I’m talking of course about the fourth and final day of Fitzgeralds’ Music Hall’s American Music Festival which was hardly dampened by the gloom. I barely made it to the festival without getting doused by an afternoon shower [well just barely] and caught the tail end of Terrance Simien and the Zydeco Experience’s set which could best be described as a ‘nuclear Cajun freakout’. Simien not only sang with heartfelt panache, but he did it with such naked fury that he seemed to revel in flying off the rails.
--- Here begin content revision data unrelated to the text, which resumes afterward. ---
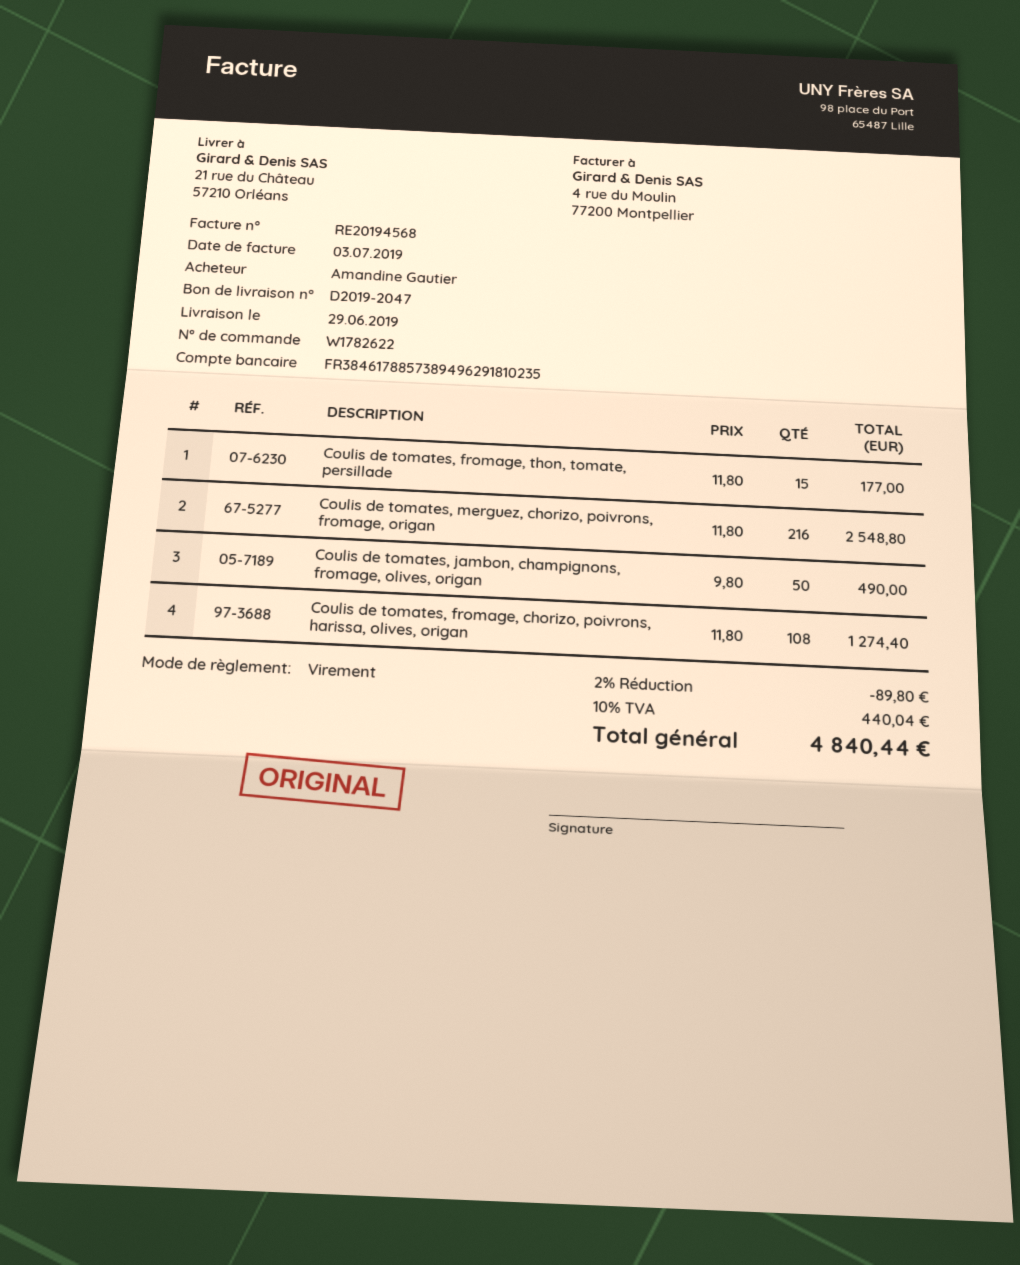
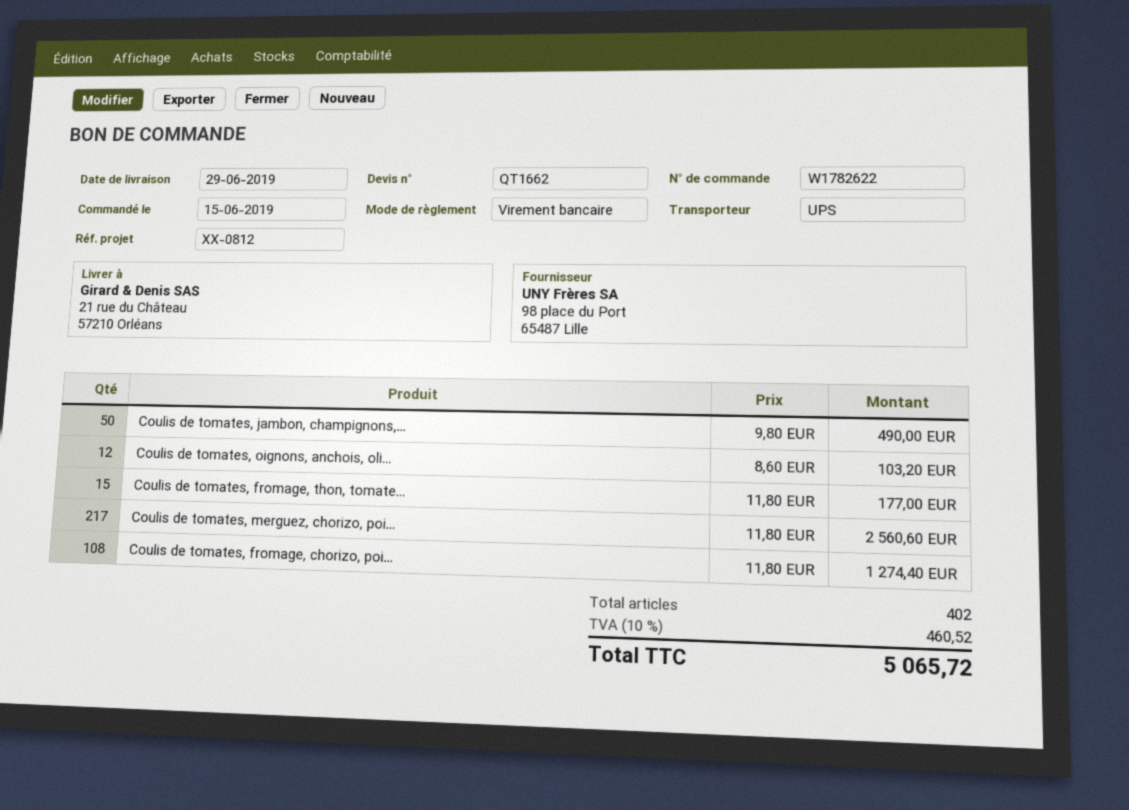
Coulis de tomates, merguez, chorizo, poivrons, fromage, origan: 216 x 11.80 = 2548.80 -> 217 x 11.80 = 2560.60
Coulis de tomates, oignons, anchois, oli...: none -> 12 x 8.60 = 103.20
discount: 2% = 89.80 -> none
tax: 10% = 440.04 -> 10% = 460.52
total: 4840.44 -> 5065.72

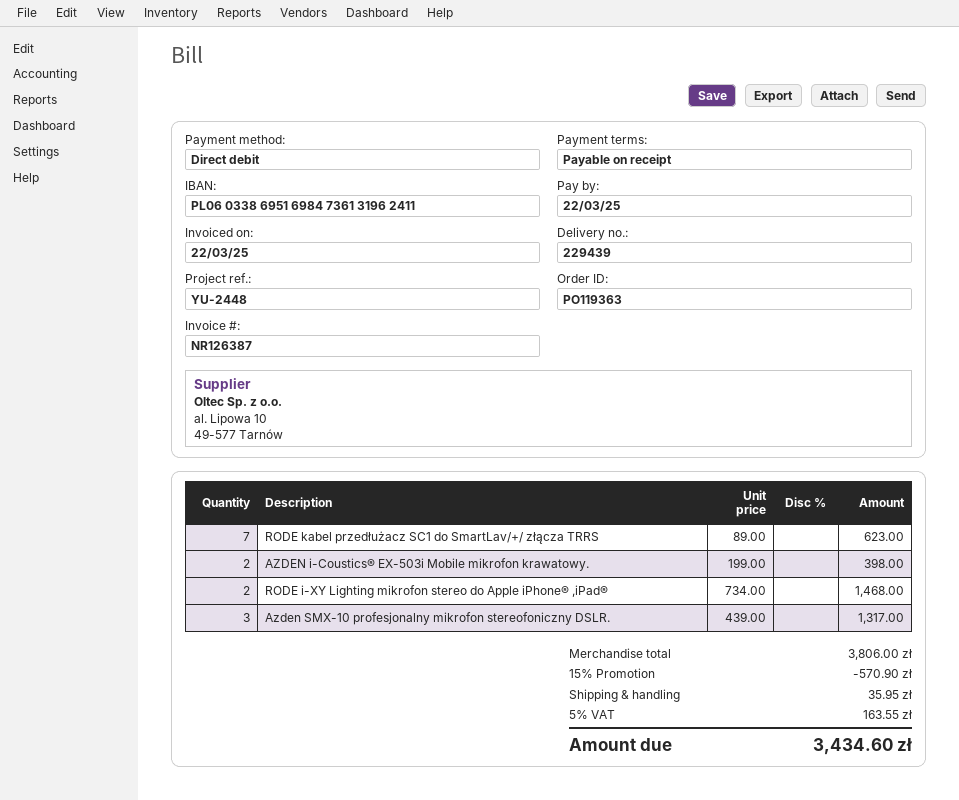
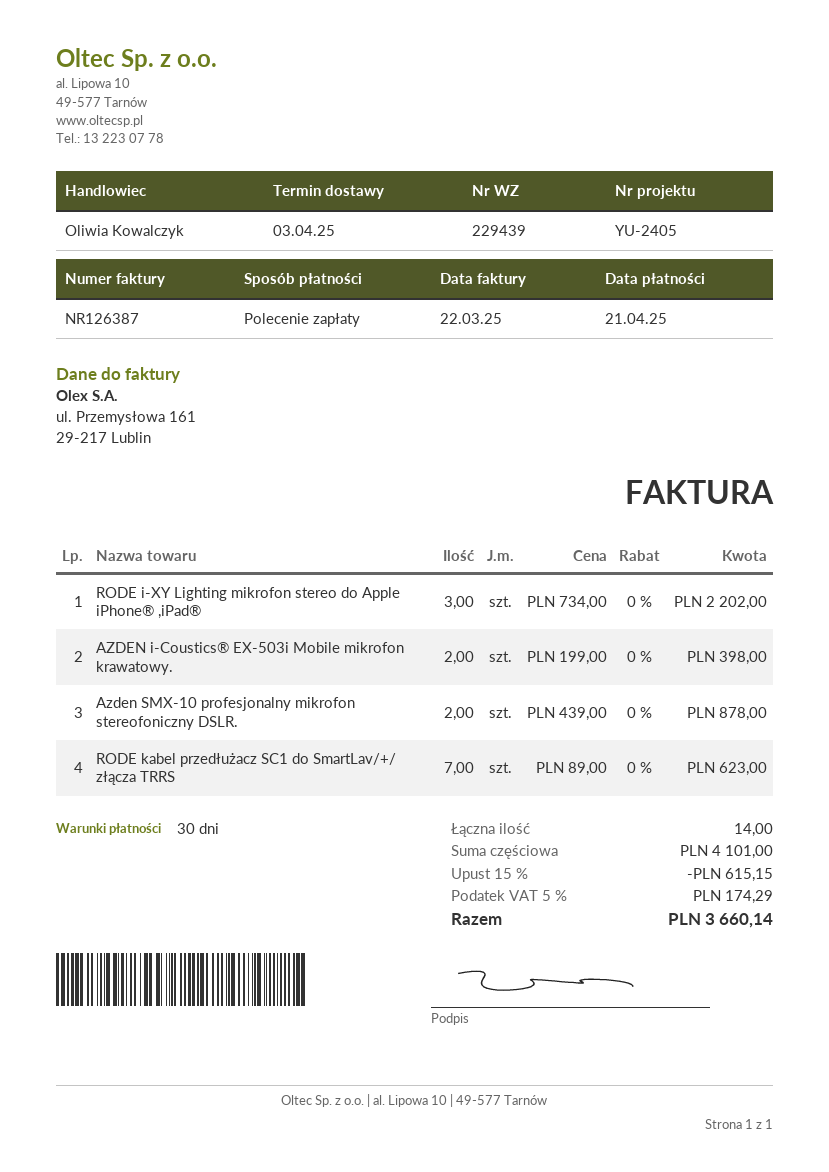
payment terms: on receipt -> 30 days
due date: 2025-03-22 -> 2025-04-21
reference: YU-2448 -> YU-2405
RODE i-XY Lighting mikrofon stereo do Apple iPhone® ,iPad®: 2 x 734.00 = 1468.00 -> 3 x 734.00 = 2202.00
Azden SMX-10 profesjonalny mikrofon stereofoniczny DSLR.: 3 x 439.00 = 1317.00 -> 2 x 439.00 = 878.00
subtotal: 3806.00 -> 4101.00
discount: 15% = 570.90 -> 15% = 615.15
shipping: 35.95 -> none
tax: 5% = 163.55 -> 5% = 174.29
total: 3434.60 -> 3660.14

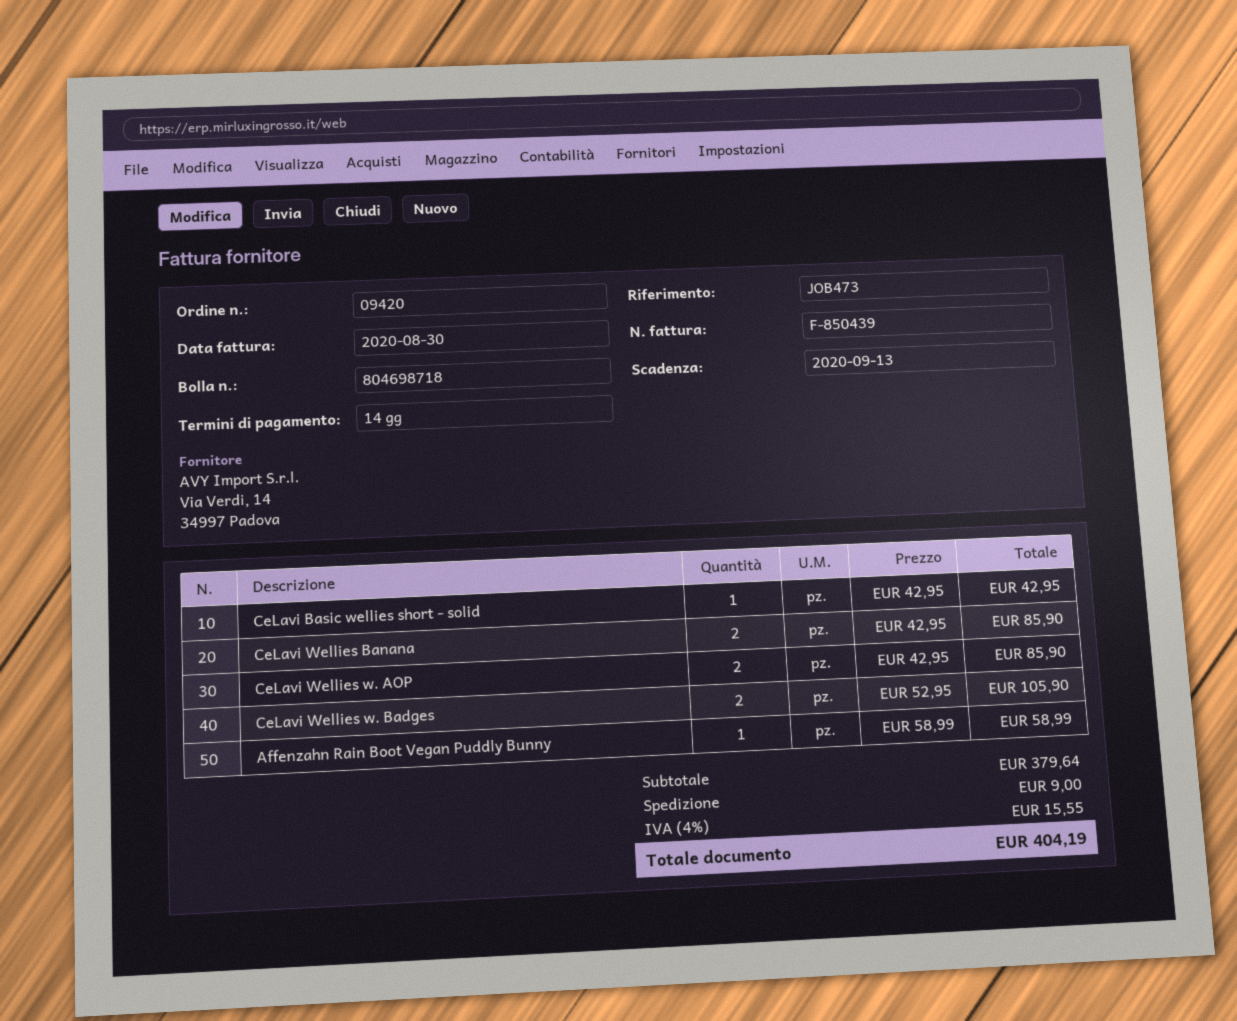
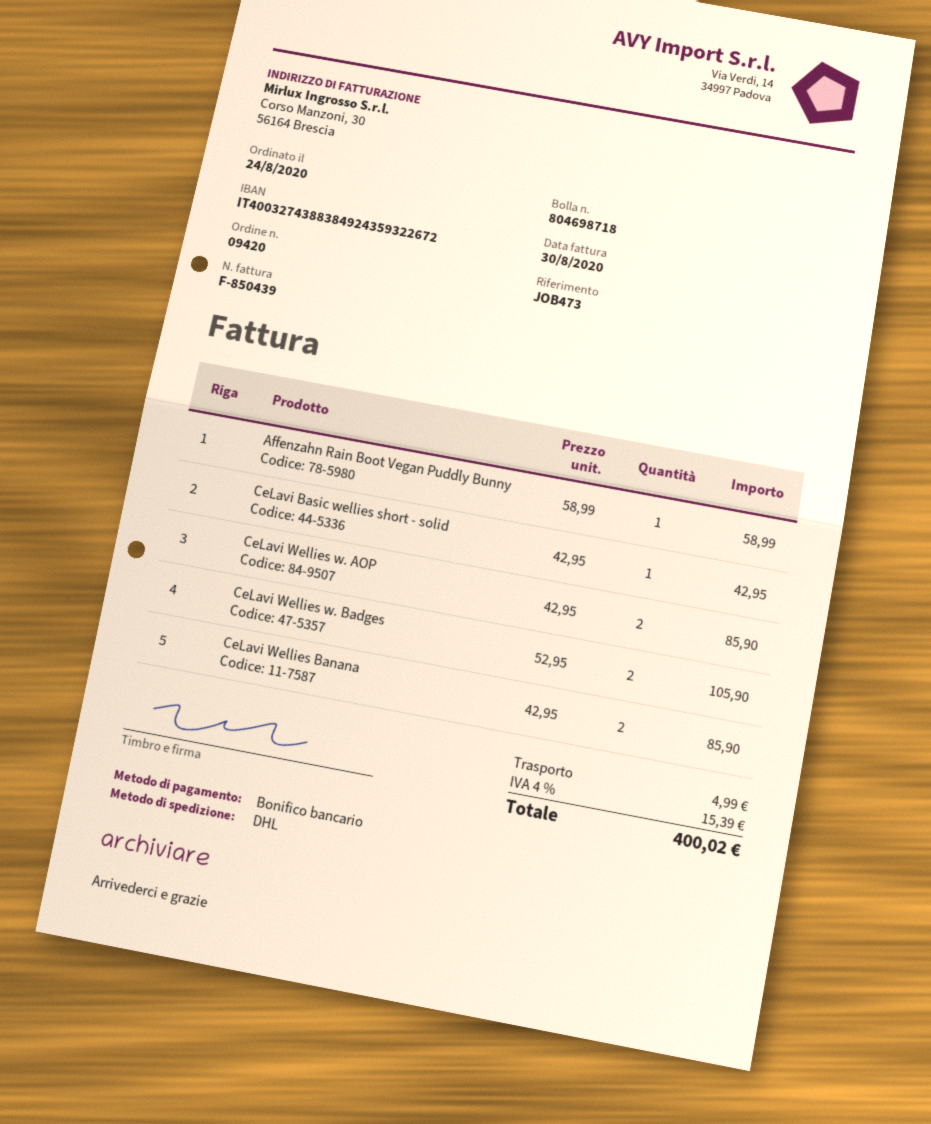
shipping: 9.00 -> 4.99
tax: 4% = 15.55 -> 4% = 15.39
total: 404.19 -> 400.02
To put it all into context, the Experience surrounded him with a blistering stew of saxophones, washboards, keyboards, trombones, and accordions while managing to boil over into a jolly mess.
It took a long minute for me to recover from that and thankfully I was in the right frame of mind to catch The Cordova’s simmering set in the sidebar. The band has a tidy cohesion that prompted a laid-back Sunday afternoon vibe that was clearly appropriate here. On the other hand, Joe Pug’s set was stripped down, acoustic, and raw in a revealing way; of all the performers I saw in the two days I attended, he embraced the idea of an American troubadour the most.
Local favorite Robbie Fulks with band and a trio of female back up singers hit the stage for a rowdy no non-sense jamboree which kicked off with the snarky “She Took A Lot of Pills and Died” and literally spilled off the stage with the closer, “Let’s Kill Saturday Night.” By the end of his set, Fulks looked like he was in pain from smiling so much.
The big discovery for me this time out was Grammy nominated Marcia Ball who has played in Chicago for years. I was shocked, as was the overflow crowd, when she sashayed out on the tavern’s indoor stage in a clingy red dress with a swagger that promised all kinds of naughty trouble. Granted, Ball didn’t have to play the vamp as her vocals and keyboard work were heavily seasoned with a blues and honky-tonk flavor.
By nightfall I was pretty cooked between the heat from the weather and the various stages but i forced myself to check out the storied North Mississippi Allstars whose reputation for down and dirty southern style blues proceeded them. Granted, they didn’t disappoint as guitarist Luther Dickenson lit a raging fire under deep throated vocalist Lamar Williams Jr. and wouldn’t let go. The Allstars set was alternately brutal, searing, and thrilling and capped off the festival in a grand way.
Clearly this is one festival I will have to make an annual tradition.